RetinaX dataset is built by selectively combining four publicly available datasets: the STARE dataset, ARIA dataset, RFMiD dataset, and RFMiD 2.0 dataset. It contains a total of 2,514 images and 24 distinct labels, covering nearly all common and rare retinal diseases. The label distribution and sample count are shown in the above figure, following a long-tail pattern, and includeing a wide range of disease status: DR (Diabetic Retinopathy), ODC (Optic Disc Cupping), MH (Media Haze), DN (Drusen), ARMD (Age-Related Macular Degen-eration), TSLN (Tessellation), MYA (Myopia), HR (Hemorrhagic Retinopathy), BRVO (Branch Retinal Vein Occlusion), ODP (Optic Disc Pallor), EDN (Ectopic Detachment), CNV (Choroidal Neovascularization), RS (Retinitis), ODE (Optic Disc Edema),  CRVO (Central Reti-nal Vein Occlusion), LS (Laser Scars), RT (Retinal Traction), CSR (Central Serous Retinopathy), CME (Cystoid Macular Edema), ASR (Arteriosclerotic Retinopathy),  CRS (Chorioreti-nitis),  CWS (Cotton Wool Spots), CRAO (Cilioretinal Artery Occlusion).

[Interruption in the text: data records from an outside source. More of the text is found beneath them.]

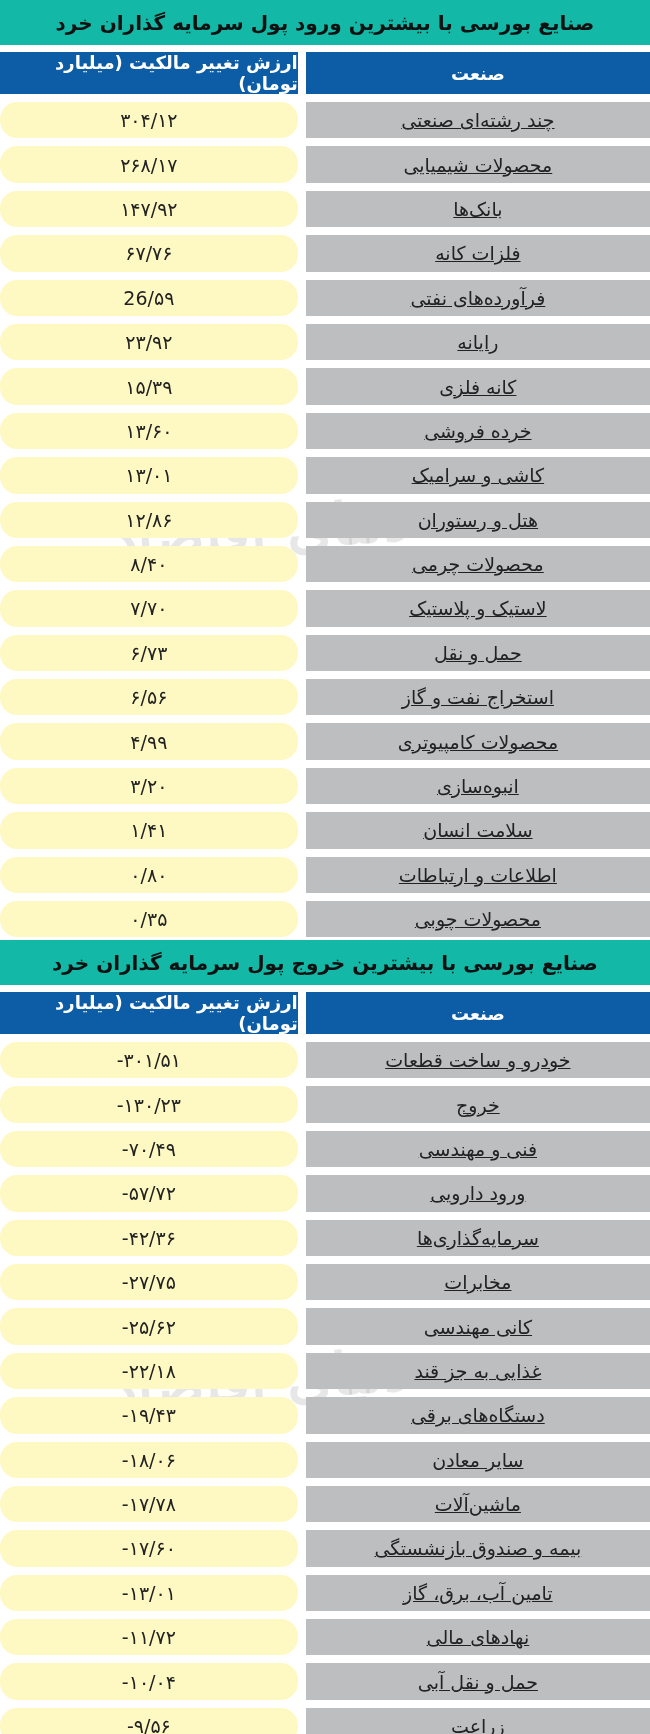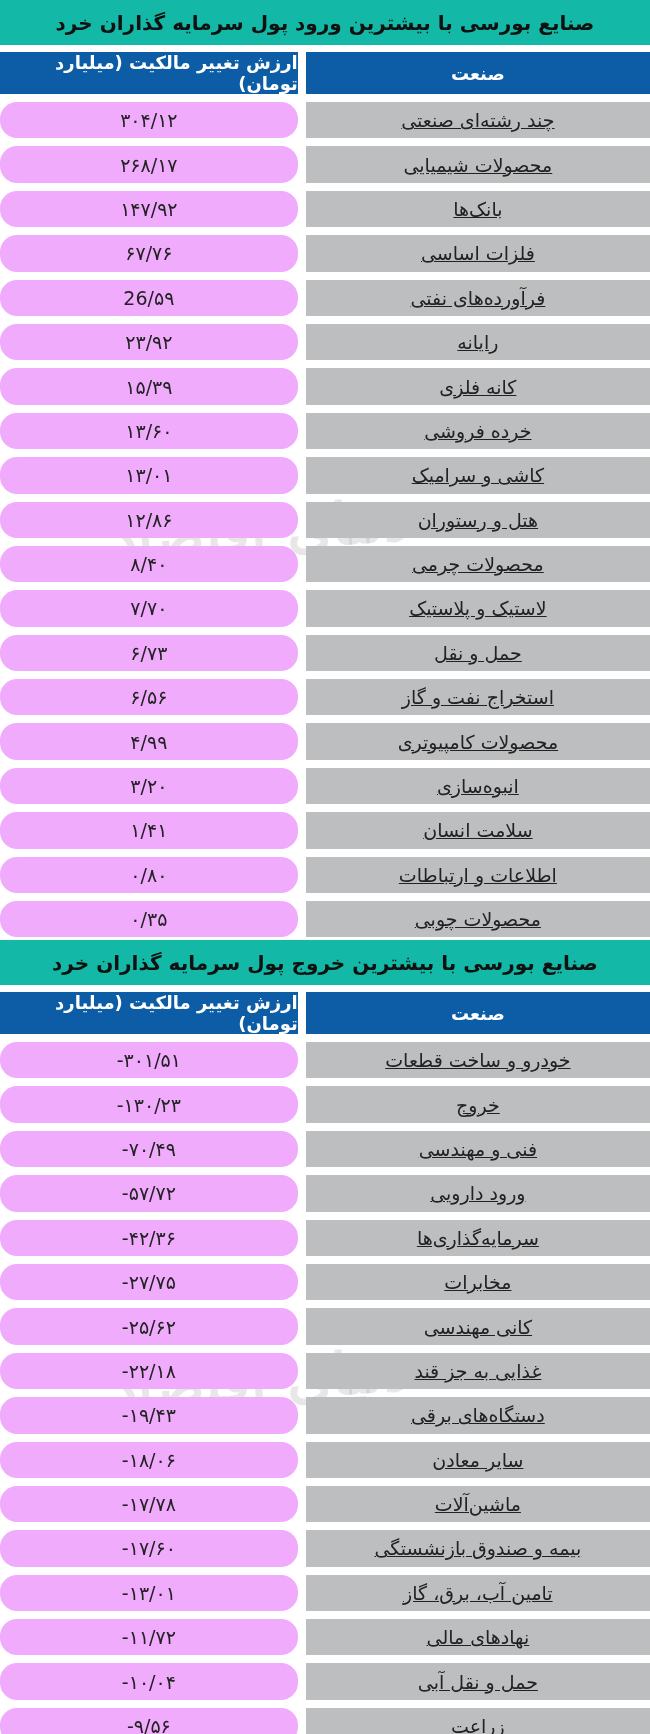--- a/index.html
+++ b/index.html
@@ -24,21 +24,21 @@
   .col-name { width: 370px; }
   .col-val  { width: 320px; }
 
   .rows { margin-top: 8px; display: flex; flex-direction: column; gap: 8px; }
   .row { display: flex; flex-direction: row; gap: 8px; height: 36.4px; }
   .cell {
     display: flex; align-items: center; justify-content: center;
     font-size: 19px; height: 100%;
   }
   .cell.name { background: #BDBEC0; color: #222; text-decoration: underline; }
-  .cell.val  { background: #f0abfc; color: #222; direction: ltr; unicode-bidi: plaintext; border-radius: 17px; }
+  .cell.val  { background: #fef9c3; color: #222; direction: ltr; unicode-bidi: plaintext; border-radius: 17px; }
 
   .watermark {
     position: absolute; left: 70px; width: 380px; height: 90px;
     color: rgba(170,170,170,0.28); font-size: 58px; font-weight: bold;
     display: flex; align-items: center; justify-content: center;
     pointer-events: none; transform: rotate(-4deg); white-space: nowrap;
     font-family: "DejaVu Serif", serif;
   }
 </style>
 </head>
@@ -60,21 +60,21 @@
       </div>
       <div class="row">
         <div class="cell name col-name">محصولات شیمیایی</div>
         <div class="cell val col-val">۲۶۸/۱۷</div>
       </div>
       <div class="row">
         <div class="cell name col-name">بانک‌ها</div>
         <div class="cell val col-val">۱۴۷/۹۲</div>
       </div>
       <div class="row">
-        <div class="cell name col-name">فلزات اساسی</div>
+        <div class="cell name col-name">فلزات کانه</div>
         <div class="cell val col-val">۶۷/۷۶</div>
       </div>
       <div class="row">
         <div class="cell name col-name">فرآورده‌های نفتی</div>
         <div class="cell val col-val">26/۵۹</div>
       </div>
       <div class="row">
         <div class="cell name col-name">رایانه</div>
         <div class="cell val col-val">۲۳/۹۲</div>
       </div>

The "Normal" class has the most samples (754), while CRAO has the fewest (10), with an imbalance ratio of 75.

Instructions: 

The training and test sets for each class are split in a ratio close to 4:1, and there is a certain degree of domain shift between them since the images vary in quality. The image indices and labels for the training and test sets are available at train_data.csv and test_data.csv.